Patient-rated level of discomfort during assessment with point-of-care ultrasonography
© Laursen et al. 2015
Published: 16 July 2015
This study aimed to assess the patient-rated level of discomfort during point-of-care ultrasonography of the heart, lungs, and deep veins in a population of patients admitted to an emergency department with respiratory symptoms and to what extent the patients would accept being assessed by the use of point-of-care ultrasonography if they had to be examined for possible disease.
A questionnaire-based observational study was conducted in an emergency department. Inclusion criteria were one or more of the following: respiratory rate > 20/minute, oxygen saturation < 95%, oxygen therapy initiated, dyspnoea, cough or chest pain. Patients were examined by the use of point-of-care ultrasonography of the heart, lungs, and deep veins. Patient-rated level of discomfort and acceptance were assessed using a standardised questionnaire.
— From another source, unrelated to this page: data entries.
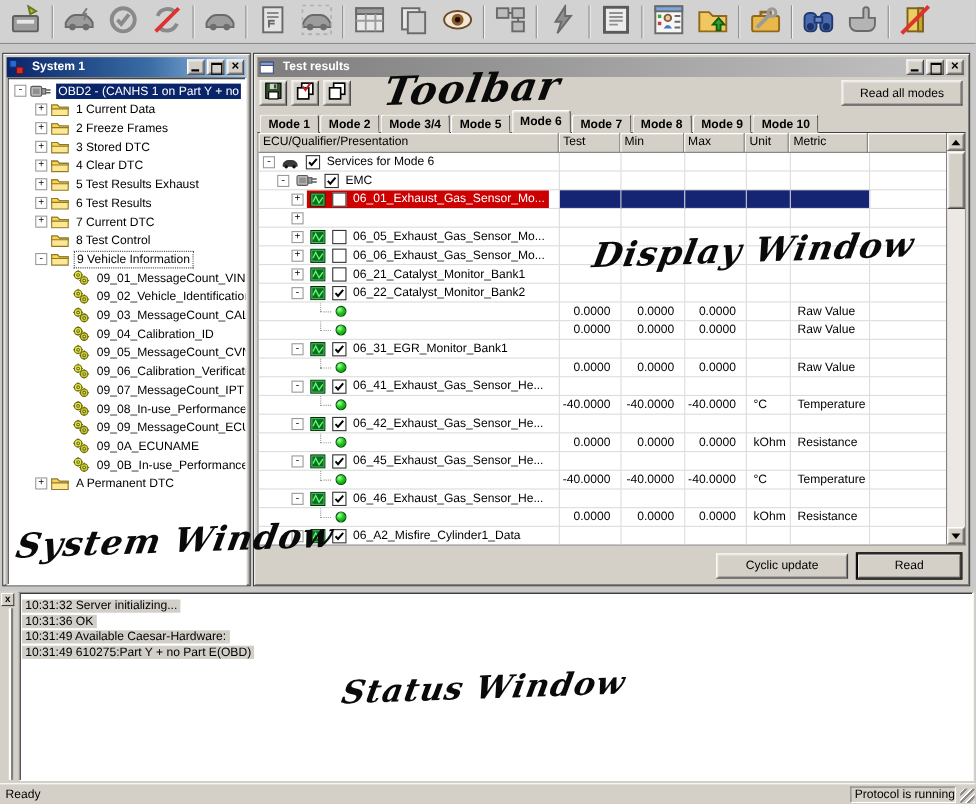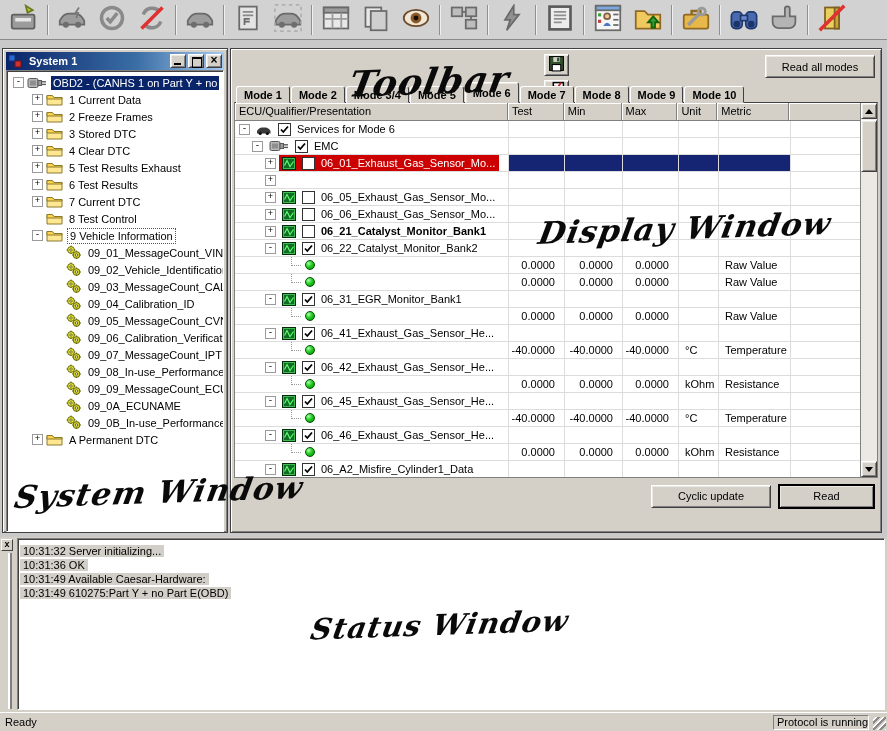--- a/index.html
+++ b/index.html
@@ -549,6 +549,20 @@
   </section>
 
   <section class="win test-win">
+    <div class="titlebar inactive">
+      <span class="t-ico">
+        <svg width="14" height="13">
+            <rect x="0.5" y="1.5" width="12" height="10" fill="#fff" stroke="#405080"></rect>
+            <rect x="0.5" y="1.5" width="12" height="3" fill="#8aa0cc" stroke="#405080"></rect>
+          </svg>
+      </span>
+      <span class="title-text">Test results</span>
+      <span class="win-btns">
+        <span class="win-btn g-min"></span>
+        <span class="win-btn g-max"></span>
+        <span class="win-btn g-close"></span>
+      </span>
+    </div>
 
     <div class="tw-toolbar">
       <button class="sm-btn">

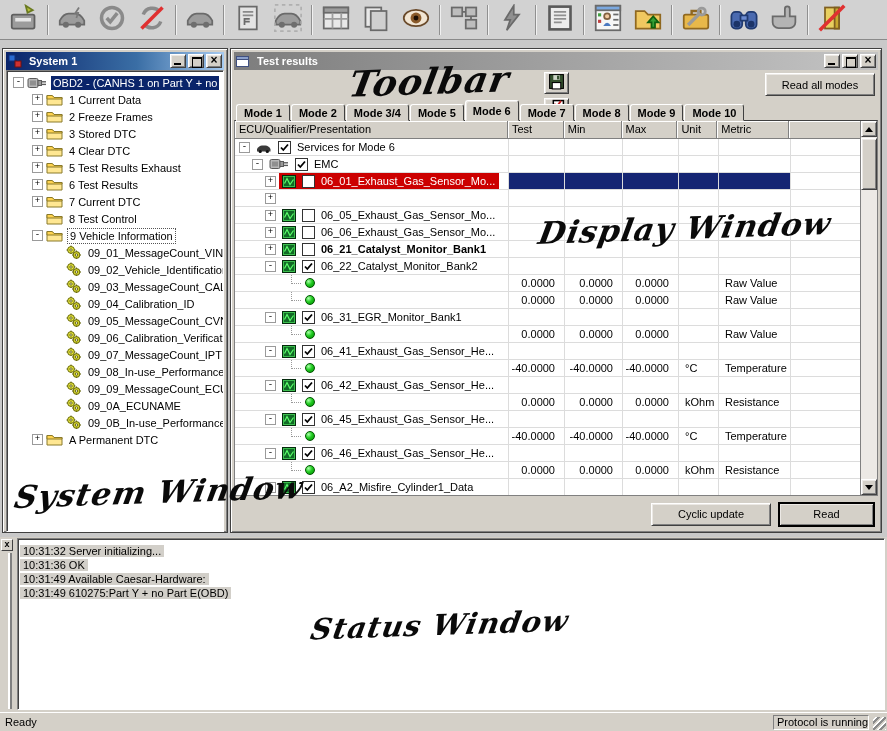--- a/index.html
+++ b/index.html
@@ -38,7 +38,7 @@
 
   
   .test-win { left:230px; top:48px; width:652px; height:485px; }
-  .tw-toolbar { height:30px; display:flex; align-items:center; gap:4px; padding:2px 2px 4px; position:relative;flex-direction:column; }
+  .tw-toolbar { height:30px; display:flex; align-items:center; gap:4px; padding:2px 2px 4px; position:relative; }
   .sm-btn { width:25px; height:23px; background:#d4d0c8; border:1px solid; border-color:#fff #404040 #404040 #fff; box-shadow:inset 1px 1px 0 #ece9e5, inset -1px -1px 0 #808080; display:flex; align-items:center; justify-content:center; }
   .sm-btn svg { width:17px; height:17px; }
   .btn { background:#d4d0c8; border:1px solid; border-color:#fff #404040 #404040 #fff; box-shadow:inset 1px 1px 0 #ece9e5, inset -1px -1px 0 #808080; font-family:"Liberation Sans",sans-serif; font-size:11px; padding:3px 10px; }

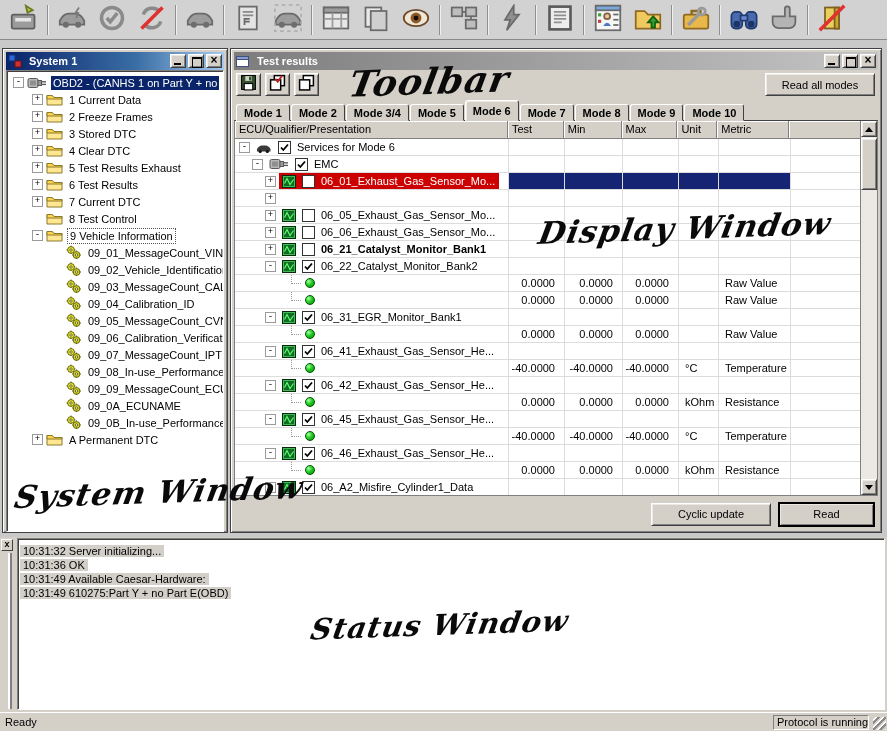--- a/index.html
+++ b/index.html
@@ -753,7 +753,7 @@
             <div class="cell c-name">
               <span style="width: 26px; flex: 0 0 auto;"></span>
               <span class="exp">+</span>
-              <span style="display: flex; align-items: flex-start; font-weight: bold;">
+              <span style="display: flex; align-items: flex-end;">
                 <span class="t-ico" style="margin-left: 3px;">
                   <svg width="14" height="13" viewBox="0 0 14 13">
                     <rect x="0.5" y="0.5" width="13" height="12" fill="#0a4a1a" stroke="#042a0c"></rect>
A total of 1,130 patients were assessed for eligibility, of which 299 (26.5%) patients were included. 26 patients was not able to fill out the questionnaire and 2 patients withdrew informed consent, leaving 271 patients available for study analysis. The median duration of the sonographic examinations was 12 minutes (IQR 11-13, range 9-23). The median patient-rated level of discomfort for all three types of sonography was 1 (IQR 1-1, range 1-8) on a scale from 1 to 10. All but one patient (99.6% (95% CI: 98.9-100%)), would accept being examined by the use of point-of-care ultrasonography as a part of routine emergency department diagnostics.
The patient-rated level of discomfort during point-of-care ultrasonography of the heart, lungs, and deep veins is very low and the vast majority of patients would accept being assessed by the use of point-of-care ultrasonography if the patients once again had to be examined for possible disease.